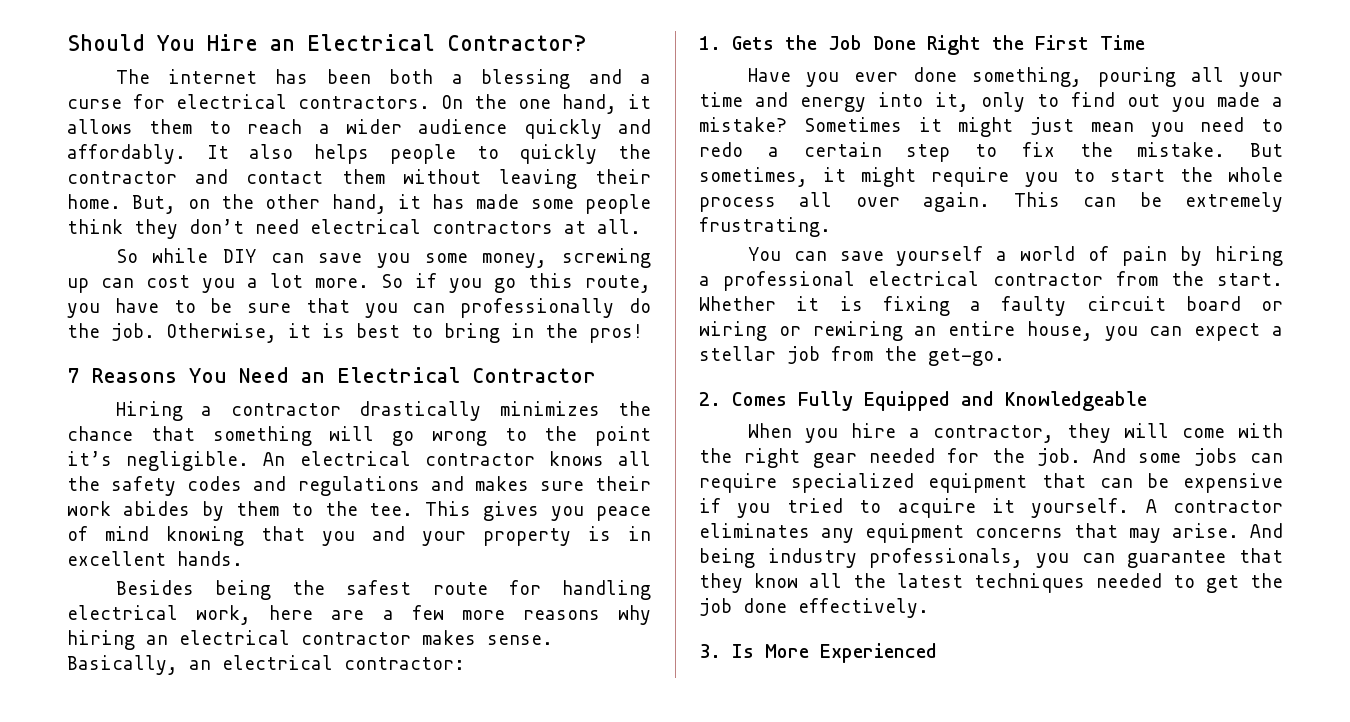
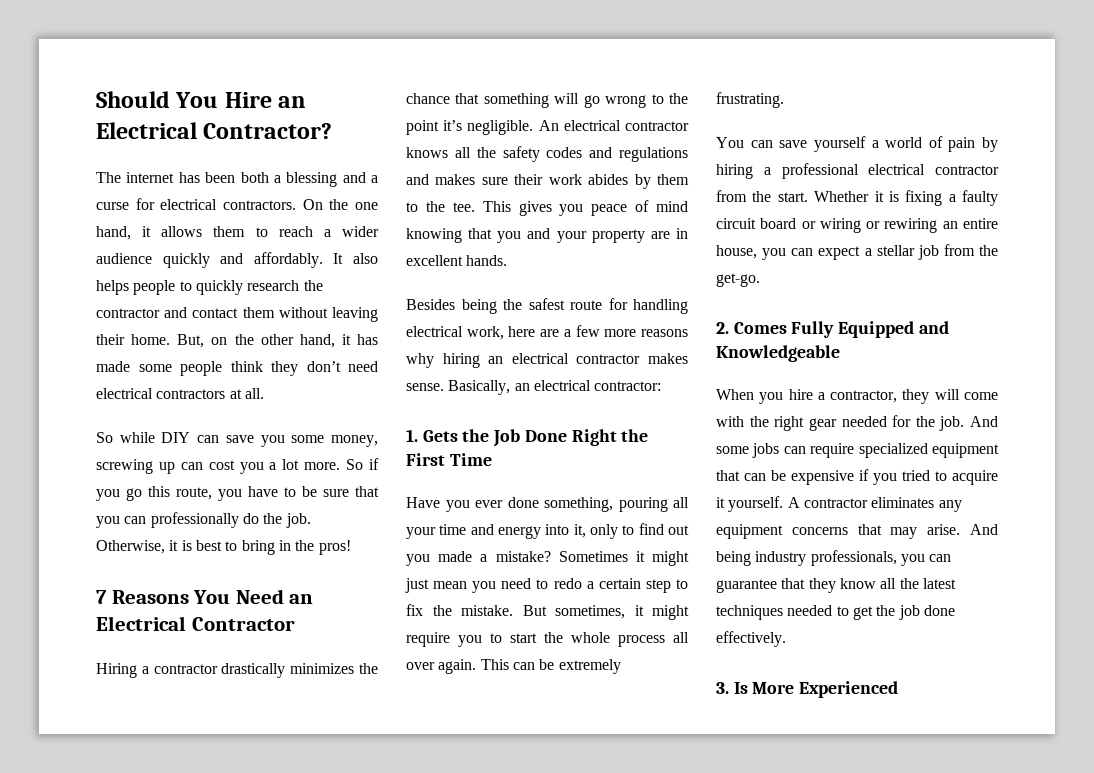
(598, 154) none -> [247,280,300,291] research
[588,526,611,541] is -> [650,231,670,239] are

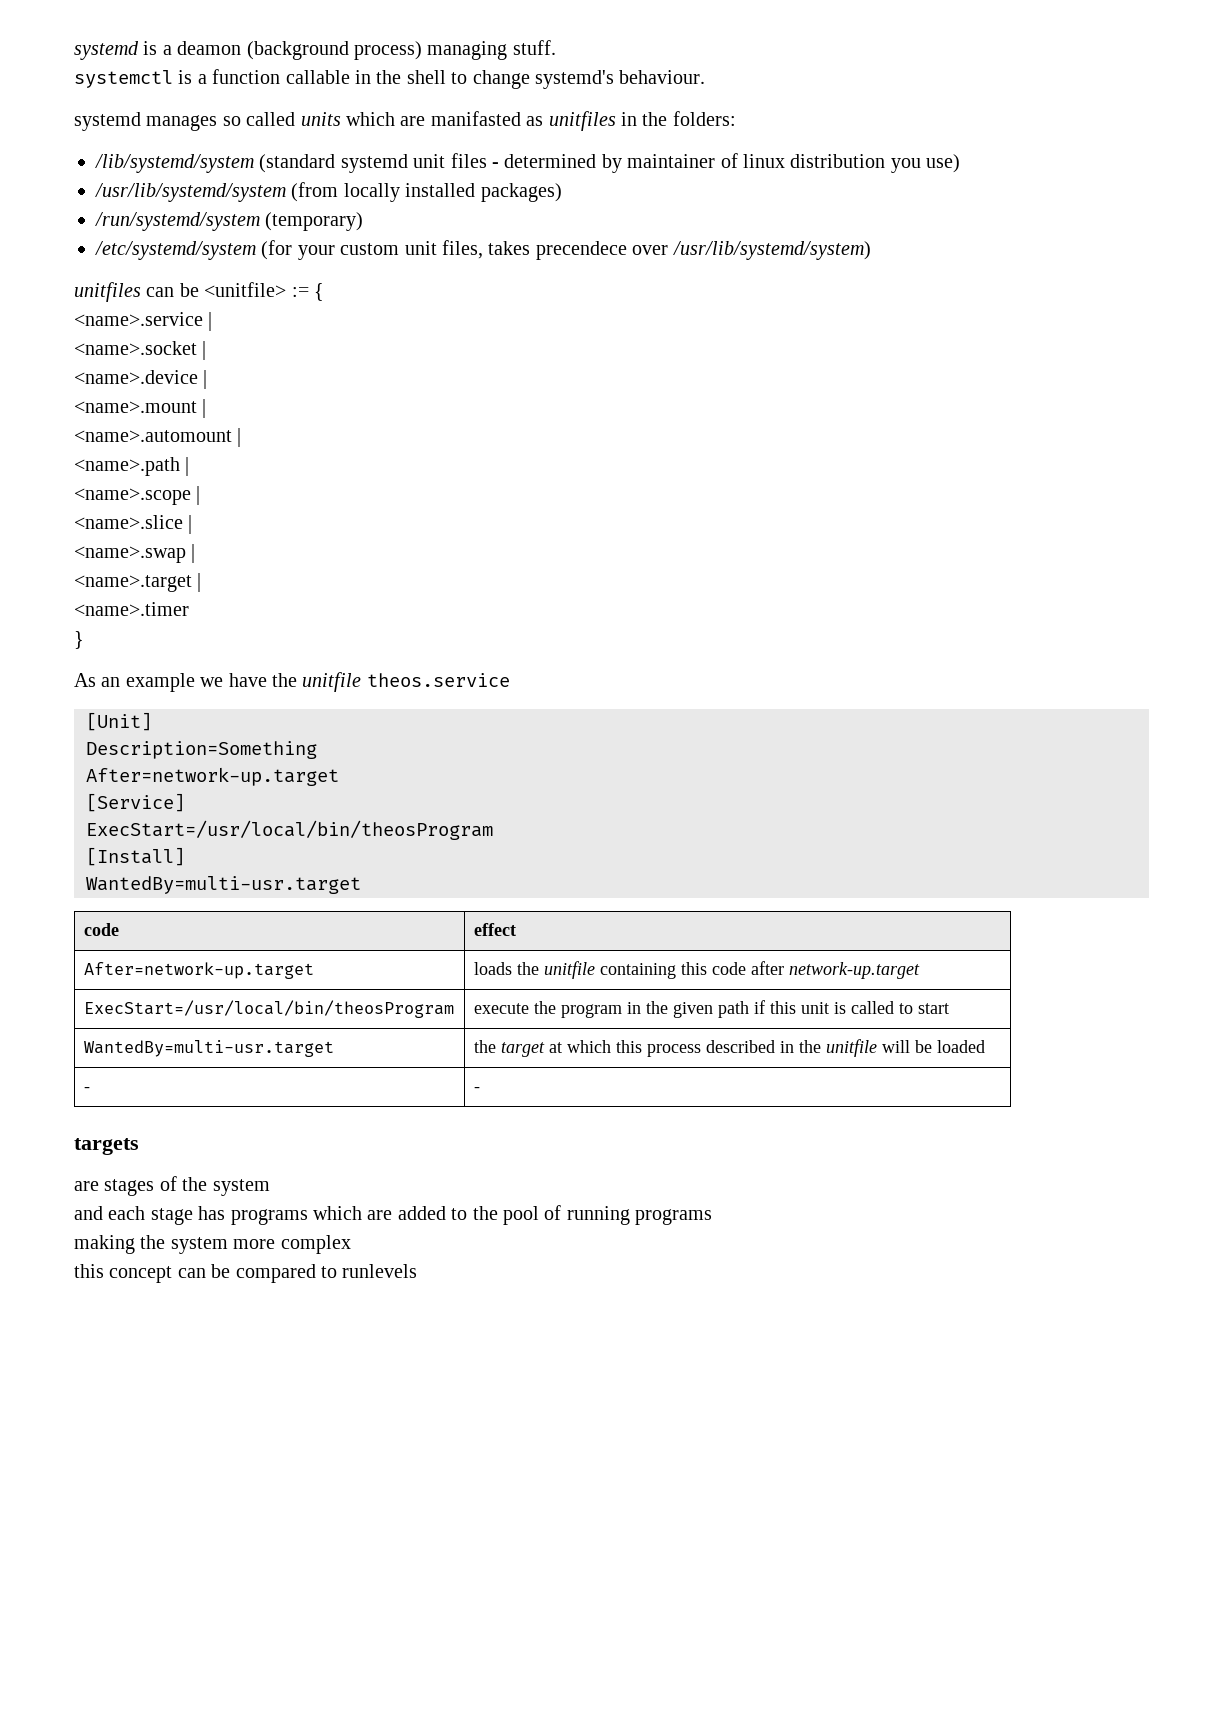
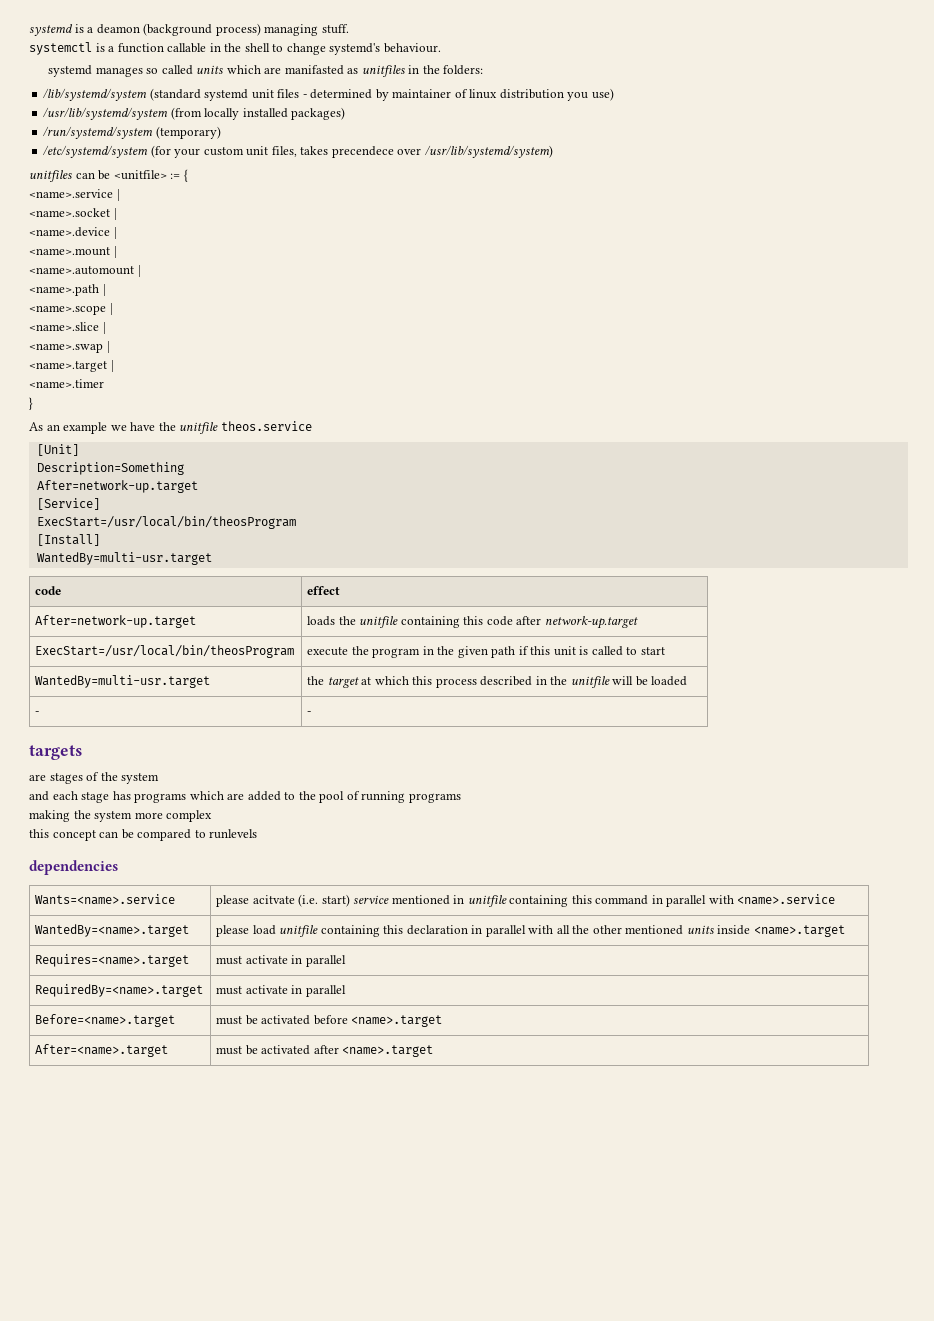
(418, 1271) none -> [29,860,118,875] [35,894,176,905] [216,894,836,907] [35,924,190,937] [216,925,845,937] [35,954,190,967] [216,955,346,967] [35,984,204,997] [216,985,346,997] [35,1014,176,1027] [216,1015,443,1027] [35,1044,169,1057] [216,1045,434,1057] // dependencies // Wants=<name>.service | please acitvate (i.e. start) service mentioned in unitfile containing this command in parallel with <name>.service // WantedBy=<name>.target | please load unitfile containing this declaration in parallel with all the other mentioned units inside <name>.target // Requires=<name>.target | must activate in parallel // RequiredBy=<name>.target | must activate in parallel // Before=<name>.target | must be activated before <name>.target // After=<name>.target | must be activated after <name>.target

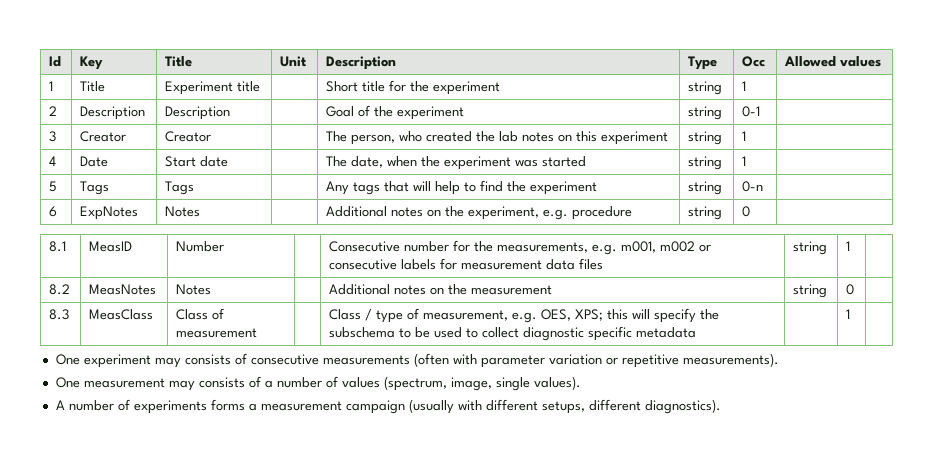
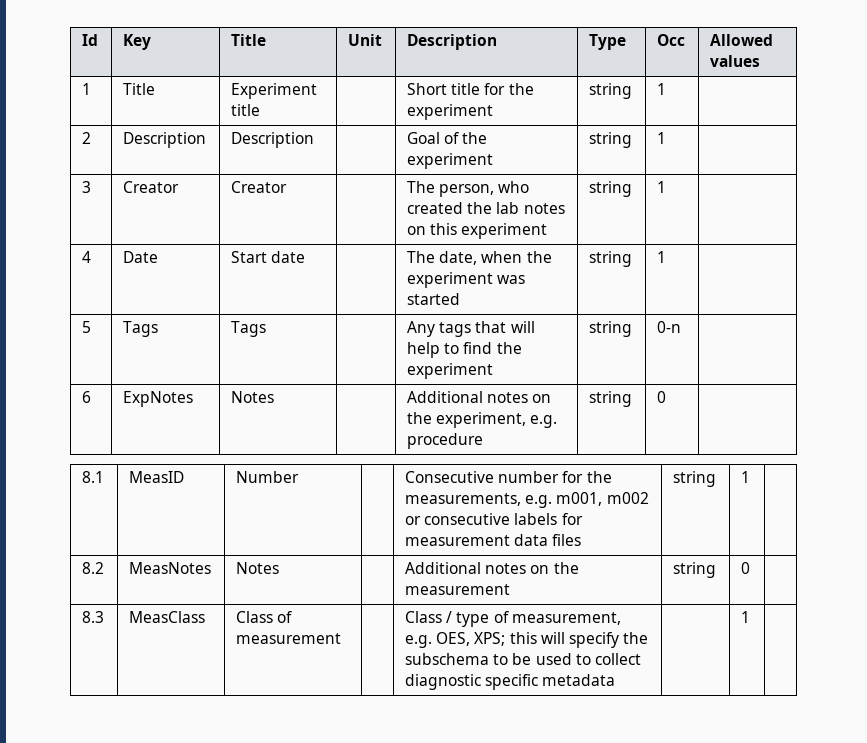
[742,106,761,117] 0-1 -> [657,132,667,144] 1
[55,353,779,368] [55,376,581,391] [55,399,721,414] // One experiment may consists of consecutive measurements (often with parameter variation or repetitive measurements). // One measurement may consists of a number of values (spectrum, image, single values). // A number of experiments forms a measurement campaign (usually with different setups, different diagnostics). -> (751, 617) none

··········

> _Exercise_
Set down all of the material word for word, minus its pictures.

> _Answer section_
(598, 154) none -> [247,280,300,291] research
[588,526,611,541] is -> [650,231,670,239] are

(418, 1271) none -> [29,860,118,875] [35,894,176,905] [216,894,836,907] [35,924,190,937] [216,925,845,937] [35,954,190,967] [216,955,346,967] [35,984,204,997] [216,985,346,997] [35,1014,176,1027] [216,1015,443,1027] [35,1044,169,1057] [216,1045,434,1057] // dependencies // Wants=<name>.service | please acitvate (i.e. start) service mentioned in unitfile containing this command in parallel with <name>.service // WantedBy=<name>.target | please load unitfile containing this declaration in parallel with all the other mentioned units inside <name>.target // Requires=<name>.target | must activate in parallel // RequiredBy=<name>.target | must activate in parallel // Before=<name>.target | must be activated before <name>.target // After=<name>.target | must be activated after <name>.target

[742,106,761,117] 0-1 -> [657,132,667,144] 1
[55,353,779,368] [55,376,581,391] [55,399,721,414] // One experiment may consists of consecutive measurements (often with parameter variation or repetitive measurements). // One measurement may consists of a number of values (spectrum, image, single values). // A number of experiments forms a measurement campaign (usually with different setups, different diagnostics). -> (751, 617) none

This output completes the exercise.